Gesundheit der uralten Ivenacker Eichen überrascht Experten
Die 1.000 Jahre alten Ivenacker Eichen stecken den Klimawandel offenbar besser als erwartet weg. Das ist das Ergebnis eines umfassenden Gesundheits-Checks im vergangenen Sommer, das jetzt vorgestellt wurde.
Dabei entdeckten die Baum-Spezialisten auch eine botanische Besonderheit. In der Krone einer uralten Eiche wachsen unterschiedliche Blätter. Die Eichen im Landkreis Mecklenburgische Seenplatte gehören zu den ältesten Bäumen Deutschlands und sind ein Nationales Naturmonument. Für ihr Alter könnte der Zustand der Eichen nicht besser sein, schätzen die Experten ein. "Das ist ganz wunderbar. Alles in Ordnung. Gut so", sagt die Bodensachverständige Katharina Weltecke. Gerade vor der ältesten Eiche, deren Alter auf 800 bis 1.000 Jahre geschätzt wird, ziehen die Experten ihren Hut. Der Baumbiologe Andreas Roloff sagt, es sei "unfassbar", dass der Baum es mit einer Höhe von 32 Metern noch schafft, das Wasser in die Krone zu transportieren: "Das ist ganz ungewöhnlich."
Nach Schwächephase gut erholt
Der Baum gibt den Experten aber auch Rätsel auf. Er muss in den vergangenen Jahren eine Schwächephase gehabt haben. Aber ausgerechnet in den trockenen Jahren 2018 und 2019 hat die Eiche sich wieder aufgerappelt. Katharina Weltecke: "Wieso konnte sie sich davon erholen in der Zeit, in der es allen anderen Bäumen definitiv schlecht ging? Das ist schon erstaunlich, ein Hoffnungsschimmer, dass diese alten Eichen, die seit 1.000 Jahren die Zeit überdauert haben, offensichtlich ein Anpassungsvermögen haben, das sonst eigentlich nur Jungbäumen oder Bäumen der nächsten Generation durch Nachwuchs zugesprochen wird."

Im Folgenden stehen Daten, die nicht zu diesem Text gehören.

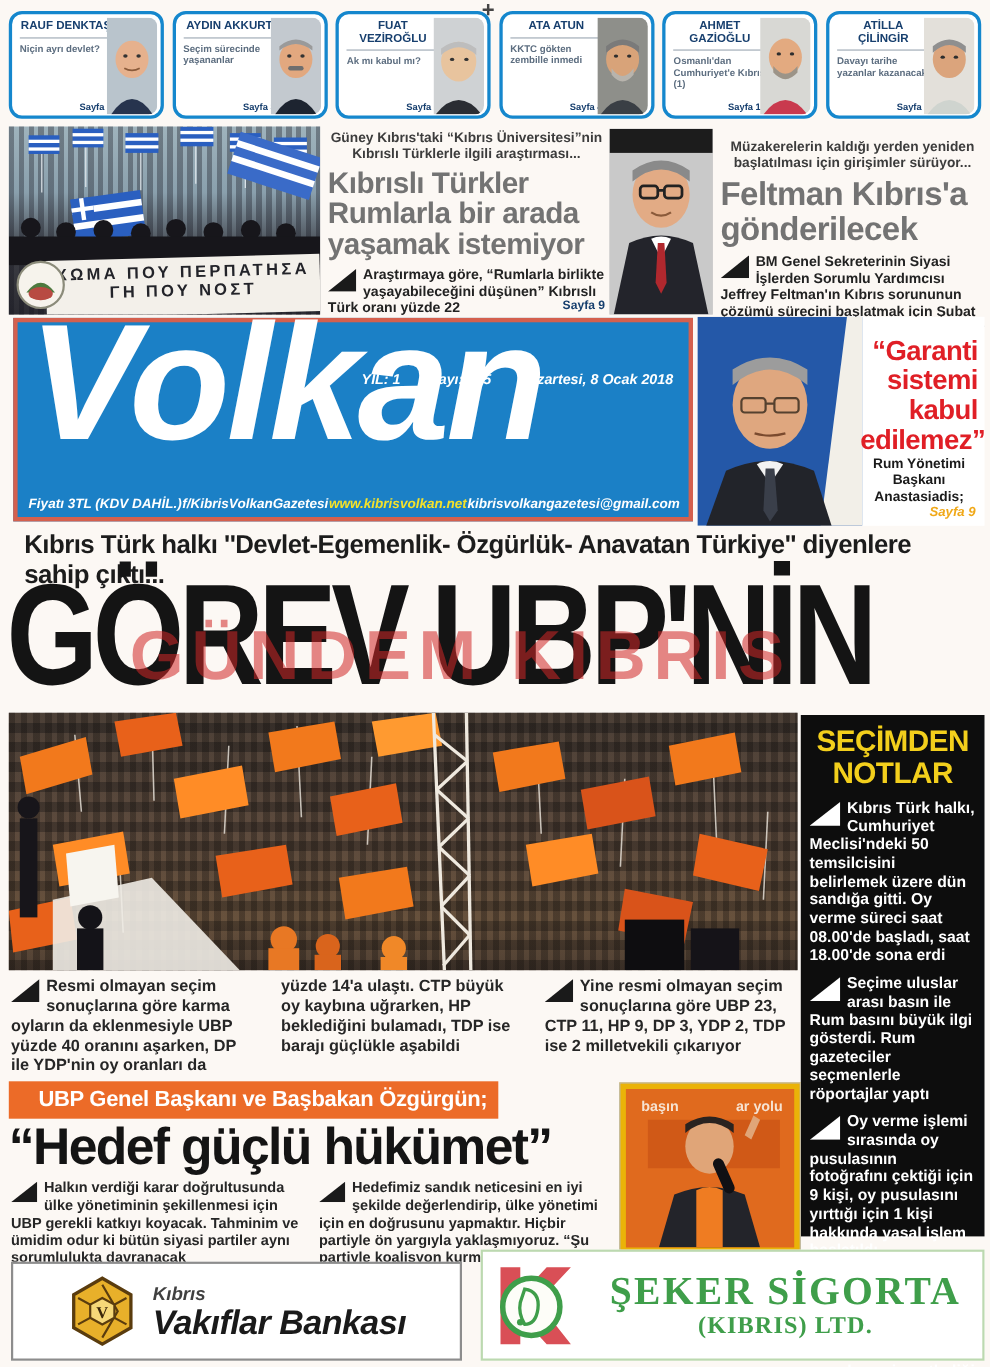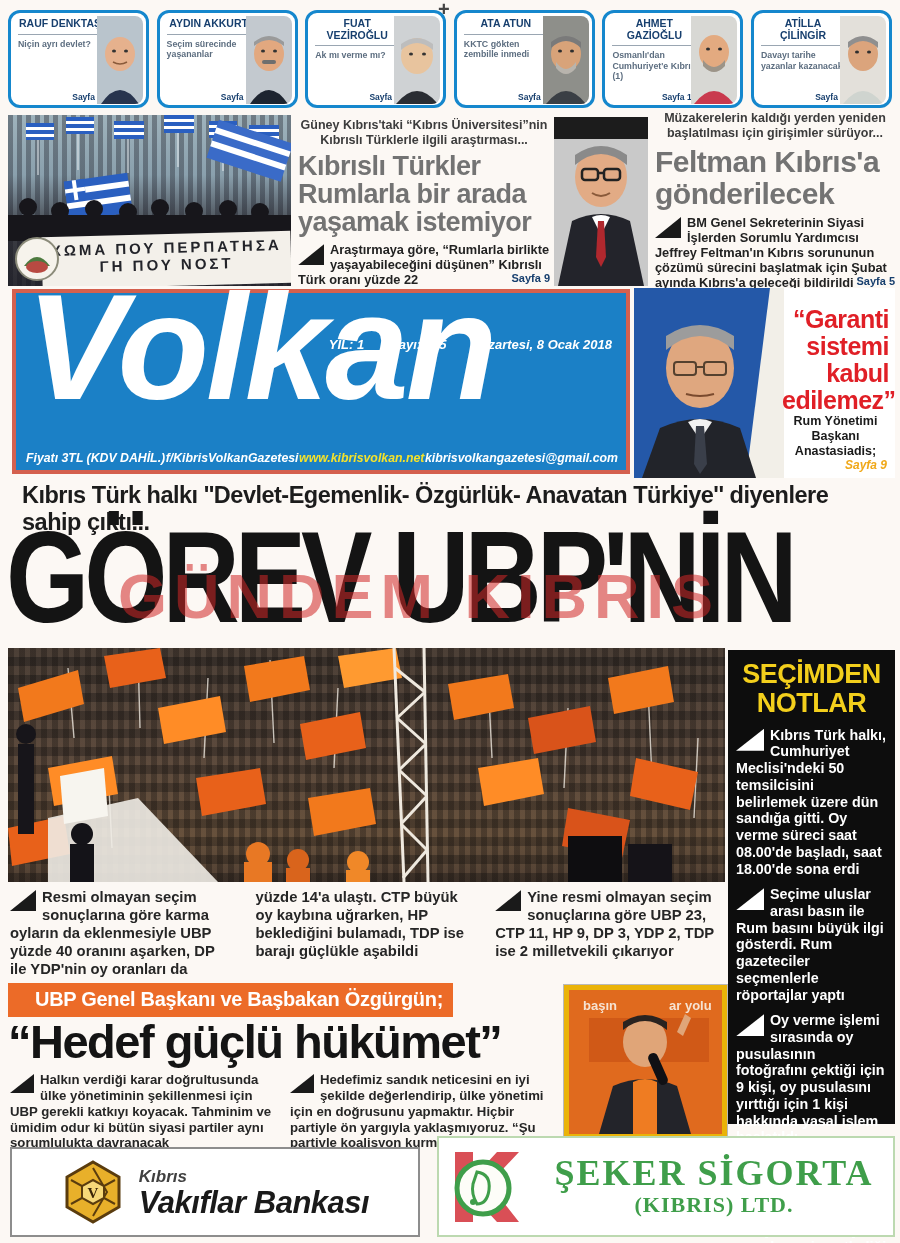--- a/index.html
+++ b/index.html
@@ -25,21 +25,21 @@
   .card-photo { position:absolute; right:3px; top:3px; width:46px; height:88px; border-radius:0 8px 8px 0; overflow:hidden; }
 
   
   .photo-frame { overflow:hidden; }
   #protest-photo { left:8px; top:115px; width:283px; height:171px;
     background:
       repeating-linear-gradient(90deg, rgba(20,20,30,.35) 0 5px, rgba(0,0,0,0) 5px 9px),
       linear-gradient(180deg,#9fb3bc 0%, #8aa0ad 35%, #3a3b42 70%, #2c2c33 100%); }
   #turks-story { left:298px; top:118px; width:252px; height:168px; }
   #feltman-photo { left:554px; top:117px; width:94px; height:169px; background:#c7c7c7; }
-  #feltman-story { left:655px; top:111px; width:240px; height:168px; }
+  #feltman-story { left:655px; top:126px; width:240px; height:168px; }
   .kicker { color:#3c3c3c; font-weight:bold; font-size:12.5px; line-height:1.2; text-align:center; }
   .story-headline { color:#737373; font-weight:bold; letter-spacing:-0.5px; }
   #turks-story .story-headline { font-size:27px; line-height:1.04; margin-top:4px; }
   #feltman-story .story-headline { font-size:30px; line-height:1.05; margin-top:5px; }
   .summary { color:#222; font-weight:bold; font-size:12.8px; line-height:1.18; margin-top:6px; }
   .tri { width:26px; height:21px; background:#1a1a1a; float:left; margin:2px 6px 0 0;
     clip-path:polygon(100% 0, 100% 100%, 0 100%); }
   .page-ref { color:#173f6e; font-weight:bold; font-size:11px; float:right; }
   .banner { position:absolute; left:34px; bottom:0; right:0; height:52px; background:#f3f0ea;
     transform:rotate(-1.5deg); padding-top:5px; }
@@ -165,21 +165,21 @@
           <rect x="16" y="44" width="14" height="4" rx="2" fill="#6e6e6e"></rect>
           <ellipse cx="17" cy="35" rx="2" ry="1.6" fill="#333"></ellipse>
             <ellipse cx="29" cy="35" rx="2" ry="1.6" fill="#333"></ellipse>
         </svg>
       </div>
     </div>
 
     <div class="card">
       <div class="card-left">
         <div class="card-name">FUAT VEZİROĞLU</div>
-        <div class="card-blurb">Ak mı verme mı?</div>
+        <div class="card-blurb">Ak mı kabul mı?</div>
         <div class="card-page">Sayfa 1</div>
       </div>
       <div class="card-photo">
         <svg width="46" height="88" viewBox="0 0 46 88">
           <rect width="46" height="88" fill="#cfd2d4"></rect>
           <ellipse cx="23" cy="40" rx="16" ry="18" fill="#e8c49e"></ellipse>
           <path d="M7,34 Q23,20 39,34 L39,28 Q23,16 7,28 Z" fill="#bdbdbd"></path>
           <path d="M2,88 Q23,62 44,88 Z" fill="#2a2d33"></path>
           <ellipse cx="17" cy="38" rx="2" ry="1.5" fill="#333"></ellipse>
             <ellipse cx="30" cy="38" rx="2" ry="1.5" fill="#333"></ellipse>

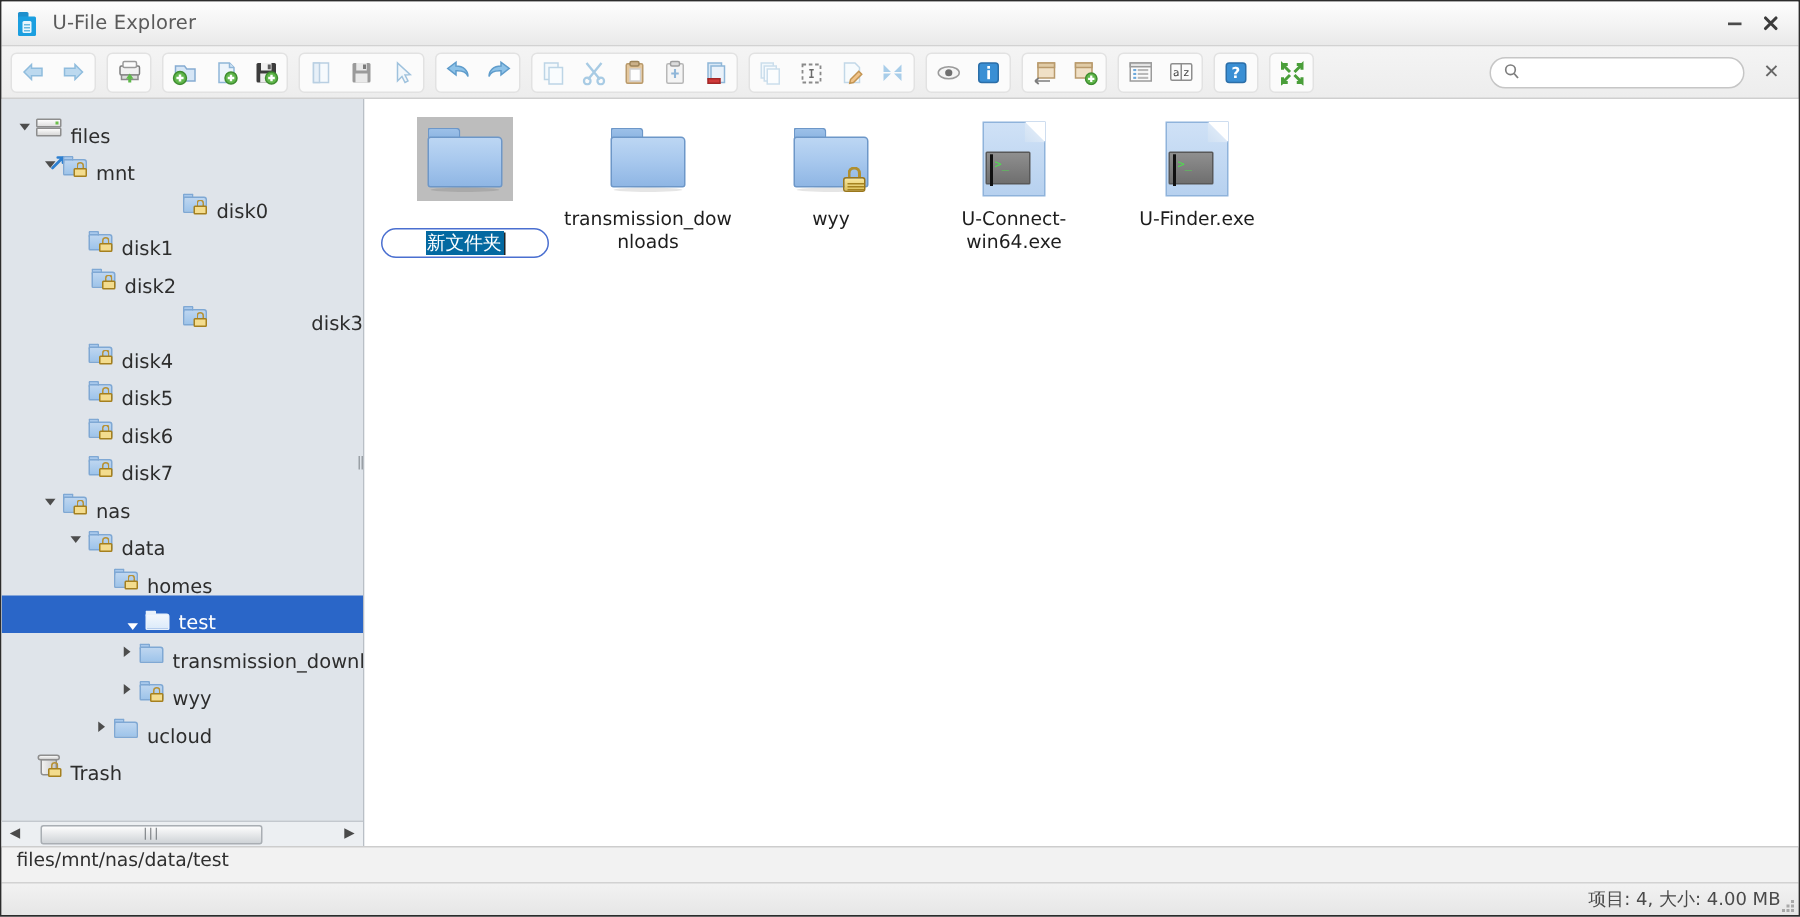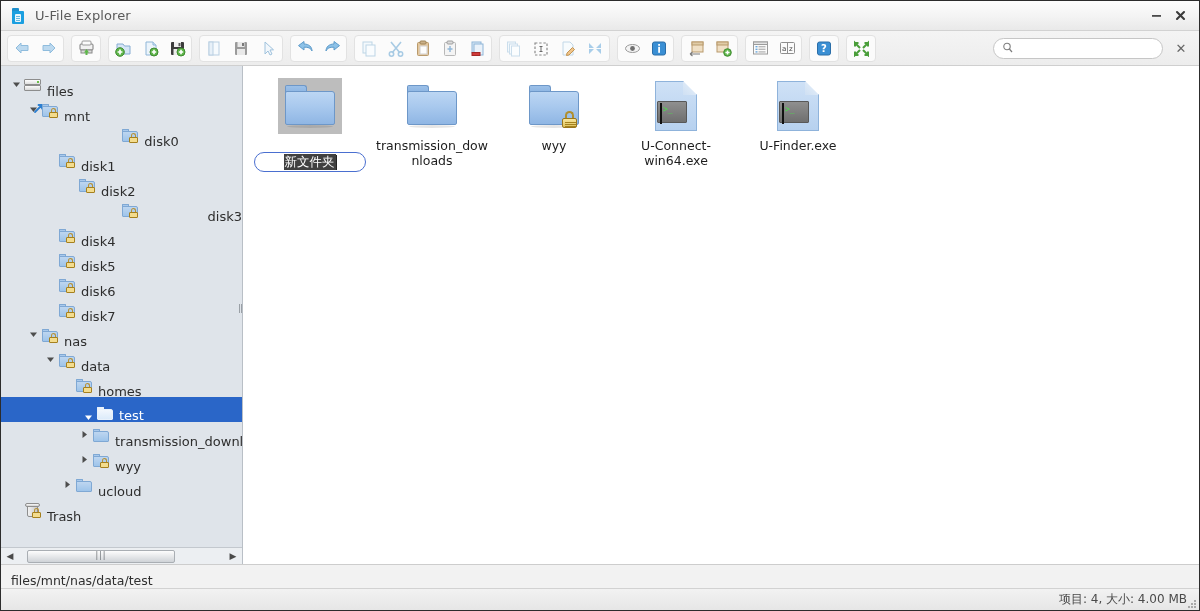--- a/index.html
+++ b/index.html
@@ -315,33 +315,33 @@
   
   .rename-box {
     position: absolute; left: 5px; bottom: -4px;
     width: 112px; height: 20px;
     border: 1px solid #4a6fd0; border-radius: 10px;
     background: #ffffff;
     display: flex; align-items: center; justify-content: center;
     overflow: hidden;
   }
   .rename-box .sel-text {
-    background: #404040; color: #ffffff;
+    background: #0369a1; color: #ffffff;
     font-size: 12.5px; line-height: 16px; padding: 0 1px;
   }
   .rename-box .caret {
     width: 1px; height: 15px; background: #222;
   }
 
   
   .pathbar {
     height: 24px; flex: 0 0 24px;
     background: #f2f2f2;
     border-top: 1px solid #cdcdcd;
-    display: flex; align-items: flex-end;
+    display: flex; align-items: flex-start;
     padding-left: 10px;
     font-size: 12.5px; color: #2f2f2f;
   }
   .statusbar {
     height: 22px; flex: 0 0 22px;
     background: linear-gradient(to bottom,#f2f2f2,#e6e6e6);
     border-top: 1px solid #d2d2d2;
     display: flex; align-items: center; justify-content: flex-end;
     padding-right: 12px;
     font-size: 12px; color: #4a4a4a;
@@ -684,21 +684,21 @@
                 <span class="ft"></span>
                 <span class="fb"></span>
               </span>
               <span class="lock">
                 <span class="shackle"></span>
                 <span class="bodyl"></span>
               </span>
             </span>
             <span class="tlabel">disk1</span>
           </div>
-          <div class="trow" style="padding-left: 61px;">
+          <div class="trow" style="padding-left: 43px;">
             <span class="twist"></span>
             <span class="ticon">
               <span class="fi">
                 <span class="ft"></span>
                 <span class="fb"></span>
               </span>
               <span class="lock">
                 <span class="shackle"></span>
                 <span class="bodyl"></span>
               </span>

Experten zählten Regenwürmer
Zwei Tage lang hatten sich im Sommer 15 Experten Zeit für die Eichen genommen. Untersucht haben sie nahezu alles, was sich an einem Baum untersuchen lässt, von der Wurzel bis zur Krone. Auch der Boden und der Standort wurden unter die Lupe genommen. Mit einem Schallwiderstandsmessgerät haben sie ins Innere des Stammes geschaut, ohne ihn anzubohren. Mit einem Georadar haben sie die Wurzeln geortet. Außerdem zählten sie, wie viele Regenwürmer sich im Boden um die Eiche aufhalten. Mit Hilfe eines Wurfseils wurden Zweige aus der Krone entnommen. So konnten die Experten feststellen, wie stark die Triebe in den vergangenen Jahren gewachsen.
Stieleiche, Traubeneiche, Pyrenäeneiche
Die größte Überraschung entdeckte Andreas Roloff an der ältesten Eiche. Drei verschiedene Blattformen wachsen an ihren Zweigen. Bislang gingen die Experten davon aus, dass die uralten Eichen Stieleichen sind. An dem Baum fand Roloff jedoch verschiedene Blätter, die Merkmale von Stileichen, Traubeneichen oder Pyrenäeneichen aufweisen. Das ist eine botanische Neuheit. Roloff mutmaßt, dass sich der Baum damit gewappnet hat für Hitze und Trockenheit. "Meine Hypothese ist, dass in den wärmeren Kronenbereichen diese Traubeneichen-ähnlichen Blätter auftreten und in den beschatteten die Stieleichen-ähnlichen. Also die Lösung dieses Krimis, die steht noch aus."
Zu viel Wild im Eichen-Park
Trotz des positiven Befundes sind die Experten mit Prognosen sehr vorsichtig. Denn selbst ein sehr alter Baum, der immer günstige Bedingungen hatte, kann von heute auf morgen überrascht werden von Extrem-Ereignissen. Dennoch gehen die Baumspezialisten davon aus, dass die uralten Eichen uns alle überleben werden. Der Standort ist ideal, sie kommen gut ans Grundwasser. Wenn es keine einschneidenden Ereignisse gibt, dann können sie noch Jahrhunderte weiterleben. Eine Empfehlung wollen die Experten aber noch los werden. Die Eichen stehen auf dem Gelände des Ivenacker Tiergartens. Dort lebt Damwild, wodurch der Boden viel Stickstoff aufweist. Bislang kommen die Eichen damit offensichtlich zurecht. Trotzdem empfehlen die Gutachter, den Wildbestand etwas zu reduzieren.